Na entrevista que concedeu, por e-mail, à IHU On-Line, Federico Chicchi se debruça sobre o conceito de bioeconomia, que, para ele, refere-se “ao processo de captura da vida e à produção da própria vida no interior das regras do ‘discurso’ econômico. Em outras palavras: o econômico pretenderia, no capitalismo biopolítico, colocar-se como única textura possível do Sentido e, paradoxalmente, como uma espécie de fundo antropológico originário”. O professor continua sua explicação, afirmando que “a bioeconomia (desta vez entendida como paradigma da economia contemporânea) introduz um verdadeiro e próprio efeito perturbador, porque nos mostra e desvela, sobretudo em suas mais recentes aplicações técnicas, a própria vida, o bios, o que é comum por definição, como uma mercadoria de todo contingente e agora, sob o impulso (ir)racional das paixões aquisitivas, exposta sem mais mediações ao risco das mais impensáveis coisificações / alterações / utilizações”.

E, ao refletir sobre o mundo do trabalho neste novo cenário, Federico Chicchi percebe que “nas teorias da modernidade industrial não é suficientemente tematizado nem compreendido o papel crescente do lado imaterial do trabalho (o cognitivo, intelectual, afetivo, emotivo, simbólico, relacional etc.) que, ao invés, torna-se hegemônico e central nas fileiras contemporâneas de produção do valor”. Na sua visão, “tornam-se cada vez mais relevantes, também graças às revoluções digitais, as produções sociais “de baixo”, as redes cooperativas, as fileiras sem centro hierarquicamente definido, os territórios, os saberes locais, e as ecologias que estão em condições de se auto-organizar para a produção de riqueza e de semânticas sociais”.
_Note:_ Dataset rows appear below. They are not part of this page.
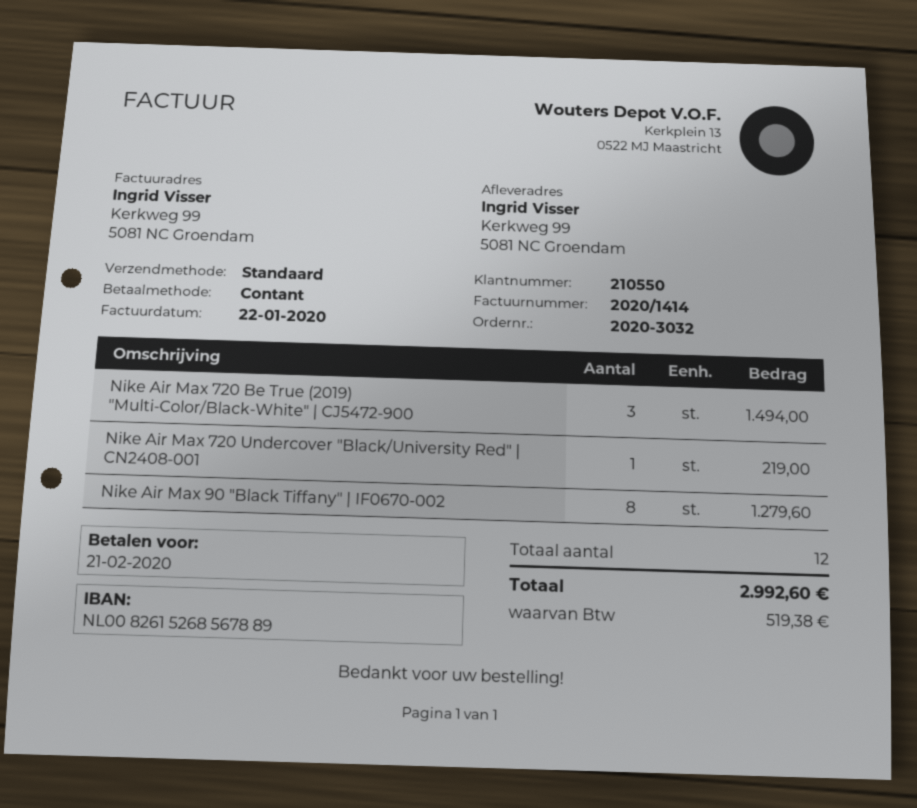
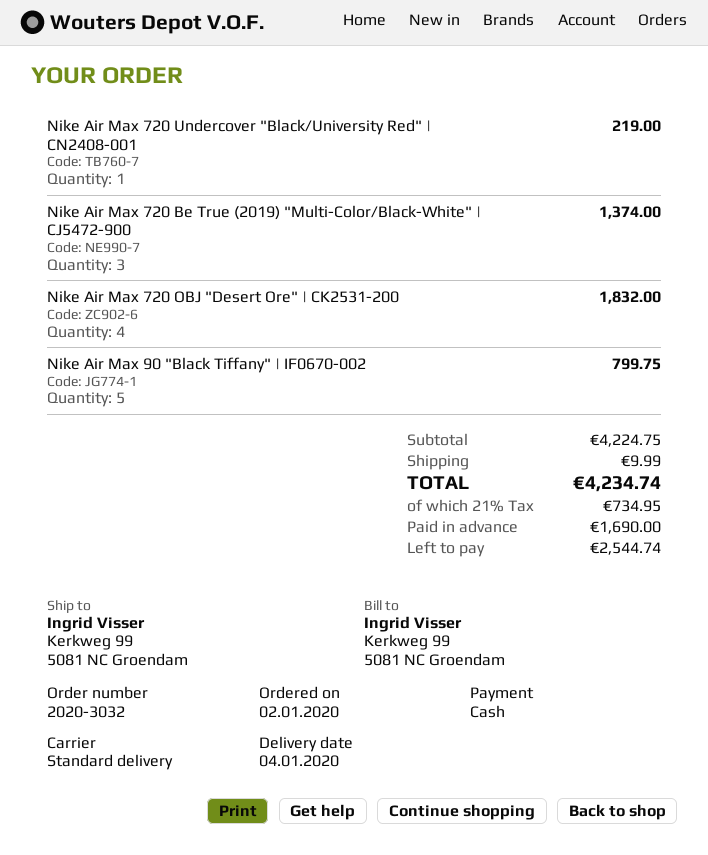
Nike Air Max 720 Be True (2019) "Multi-Color/Black-White" | CJ5472-900: 3 for 1494.00 -> 3 for 1374.00
Nike Air Max 90 "Black Tiffany" | IF0670-002: 8 for 1279.60 -> 5 for 799.75
Nike Air Max 720 OBJ "Desert Ore" | CK2531-200: none -> 4 for 1832.00
shipping: none -> 9.99
tax: 519.38 -> 734.95
total: 2992.60 -> 4234.74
Federico Chicchi é professor de Sociologia do processo econômico e do trabalho na Faculdade de Ciência Política da Universidade de Bologna, Itália. É graduado em Ciência Política e doutor em Sociologia e Política Social pela Universidade de Bologna.

Confira a entrevista.

IHU On-Line – O senhor afirma que uma análise eficaz do capitalismo contemporâneo deve ser colocada para além do paradigma da economia política sugerida pelos autores clássicos. Pode explicar por quê?

Federico Chicchi – No que se refere ao papel que a disciplina econômica clássica pode desempenhar na compreensão dos processos contemporâneos de produção, minha opinião é clara: os seus paradigmas se tornaram heuristicamente (e politicamente) insuficientes, porque o cenário econômico e social contemporâneo se reproduz através de processos no interior dos quais os principais construtos teóricos clássicos (lucro/renda, trabalho produtivo/improdutivo, capital constante/capital variável, salário/rendimento etc.) são caracterizados por inéditas porosidades e coalescências recíprocas, que tornam sua utilização analítica pelo menos complicada. Os esquemas conceituais da economia clássica são, de fato, o resultado teórico da análise de uma modalidade de organizar a acumulação de capital que hoje não mais se apresenta como prevalente e hegemônica (nem em termos objetivos, nem em termos subjetivos).

Além disso, de um ponto de vista metodológico, parece-me importante sublinhar – como nos convidava a fazer Claudio Napoleoni (1), um dos mais importantes economistas marxistas italianos do século passado – o modo como os paradigmas econômicos (clássicos e neoclássicos) tendem a representar os fenômenos escolhidos segundo sua competência direta, dentro de modelos demasiado rígidos, estáticos e simplificados, perdendo, deste modo, quase de todo, sua intrínseca (e hoje sempre mais intensa) dinamicidade, interna às relações entre processos de produção e relações sociais de produção.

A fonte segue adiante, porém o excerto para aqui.